[WORK ITEM] Print all of the records below again without a single difference.

(MATERIAL FOR THE TASK)

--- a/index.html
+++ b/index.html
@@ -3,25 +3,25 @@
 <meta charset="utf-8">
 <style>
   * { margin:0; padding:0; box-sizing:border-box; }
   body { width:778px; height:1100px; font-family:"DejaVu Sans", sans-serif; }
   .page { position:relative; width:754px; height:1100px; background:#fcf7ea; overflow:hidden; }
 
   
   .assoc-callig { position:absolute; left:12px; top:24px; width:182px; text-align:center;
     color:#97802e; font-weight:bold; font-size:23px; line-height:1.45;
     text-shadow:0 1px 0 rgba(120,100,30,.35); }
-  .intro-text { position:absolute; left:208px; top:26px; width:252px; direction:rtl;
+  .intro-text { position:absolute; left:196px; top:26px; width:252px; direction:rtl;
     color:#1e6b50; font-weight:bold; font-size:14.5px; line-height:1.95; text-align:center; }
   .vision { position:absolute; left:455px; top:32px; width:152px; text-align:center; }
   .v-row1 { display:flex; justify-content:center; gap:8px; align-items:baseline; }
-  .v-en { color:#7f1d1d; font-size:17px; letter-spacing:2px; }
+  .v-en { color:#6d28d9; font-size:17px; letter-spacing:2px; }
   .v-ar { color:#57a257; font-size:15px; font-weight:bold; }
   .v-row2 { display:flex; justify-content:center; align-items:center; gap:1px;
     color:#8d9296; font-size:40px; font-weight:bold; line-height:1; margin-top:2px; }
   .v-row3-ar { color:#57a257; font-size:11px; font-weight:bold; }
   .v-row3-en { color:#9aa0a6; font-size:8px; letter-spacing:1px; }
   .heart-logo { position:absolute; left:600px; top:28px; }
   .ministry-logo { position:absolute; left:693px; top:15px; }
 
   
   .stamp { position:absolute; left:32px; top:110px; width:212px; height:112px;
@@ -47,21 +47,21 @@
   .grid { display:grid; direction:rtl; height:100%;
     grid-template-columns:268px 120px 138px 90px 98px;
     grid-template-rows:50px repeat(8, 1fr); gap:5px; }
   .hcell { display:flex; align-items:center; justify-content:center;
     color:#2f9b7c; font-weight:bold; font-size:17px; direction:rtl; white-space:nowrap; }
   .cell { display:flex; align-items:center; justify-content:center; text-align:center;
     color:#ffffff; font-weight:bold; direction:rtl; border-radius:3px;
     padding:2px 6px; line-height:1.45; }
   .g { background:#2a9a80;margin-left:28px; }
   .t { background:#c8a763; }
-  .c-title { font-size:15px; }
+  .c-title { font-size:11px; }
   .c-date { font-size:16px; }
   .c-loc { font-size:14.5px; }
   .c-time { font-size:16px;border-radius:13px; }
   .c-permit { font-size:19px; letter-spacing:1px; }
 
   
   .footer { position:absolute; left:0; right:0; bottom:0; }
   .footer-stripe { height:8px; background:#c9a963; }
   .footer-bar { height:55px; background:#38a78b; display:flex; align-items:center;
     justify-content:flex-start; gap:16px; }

(End MATERIAL FOR THE TASK)

[SOLVED EXERCISE]
--- a/index.html
+++ b/index.html
@@ -3,25 +3,25 @@
 <meta charset="utf-8">
 <style>
   * { margin:0; padding:0; box-sizing:border-box; }
   body { width:778px; height:1100px; font-family:"DejaVu Sans", sans-serif; }
   .page { position:relative; width:754px; height:1100px; background:#fcf7ea; overflow:hidden; }
 
   
   .assoc-callig { position:absolute; left:12px; top:24px; width:182px; text-align:center;
     color:#97802e; font-weight:bold; font-size:23px; line-height:1.45;
     text-shadow:0 1px 0 rgba(120,100,30,.35); }
-  .intro-text { position:absolute; left:208px; top:26px; width:252px; direction:rtl;
+  .intro-text { position:absolute; left:196px; top:26px; width:252px; direction:rtl;
     color:#1e6b50; font-weight:bold; font-size:14.5px; line-height:1.95; text-align:center; }
   .vision { position:absolute; left:455px; top:32px; width:152px; text-align:center; }
   .v-row1 { display:flex; justify-content:center; gap:8px; align-items:baseline; }
-  .v-en { color:#7f1d1d; font-size:17px; letter-spacing:2px; }
+  .v-en { color:#6d28d9; font-size:17px; letter-spacing:2px; }
   .v-ar { color:#57a257; font-size:15px; font-weight:bold; }
   .v-row2 { display:flex; justify-content:center; align-items:center; gap:1px;
     color:#8d9296; font-size:40px; font-weight:bold; line-height:1; margin-top:2px; }
   .v-row3-ar { color:#57a257; font-size:11px; font-weight:bold; }
   .v-row3-en { color:#9aa0a6; font-size:8px; letter-spacing:1px; }
   .heart-logo { position:absolute; left:600px; top:28px; }
   .ministry-logo { position:absolute; left:693px; top:15px; }
 
   
   .stamp { position:absolute; left:32px; top:110px; width:212px; height:112px;
@@ -47,21 +47,21 @@
   .grid { display:grid; direction:rtl; height:100%;
     grid-template-columns:268px 120px 138px 90px 98px;
     grid-template-rows:50px repeat(8, 1fr); gap:5px; }
   .hcell { display:flex; align-items:center; justify-content:center;
     color:#2f9b7c; font-weight:bold; font-size:17px; direction:rtl; white-space:nowrap; }
   .cell { display:flex; align-items:center; justify-content:center; text-align:center;
     color:#ffffff; font-weight:bold; direction:rtl; border-radius:3px;
     padding:2px 6px; line-height:1.45; }
   .g { background:#2a9a80;margin-left:28px; }
   .t { background:#c8a763; }
-  .c-title { font-size:15px; }
+  .c-title { font-size:11px; }
   .c-date { font-size:16px; }
   .c-loc { font-size:14.5px; }
   .c-time { font-size:16px;border-radius:13px; }
   .c-permit { font-size:19px; letter-spacing:1px; }
 
   
   .footer { position:absolute; left:0; right:0; bottom:0; }
   .footer-stripe { height:8px; background:#c9a963; }
   .footer-bar { height:55px; background:#38a78b; display:flex; align-items:center;
     justify-content:flex-start; gap:16px; }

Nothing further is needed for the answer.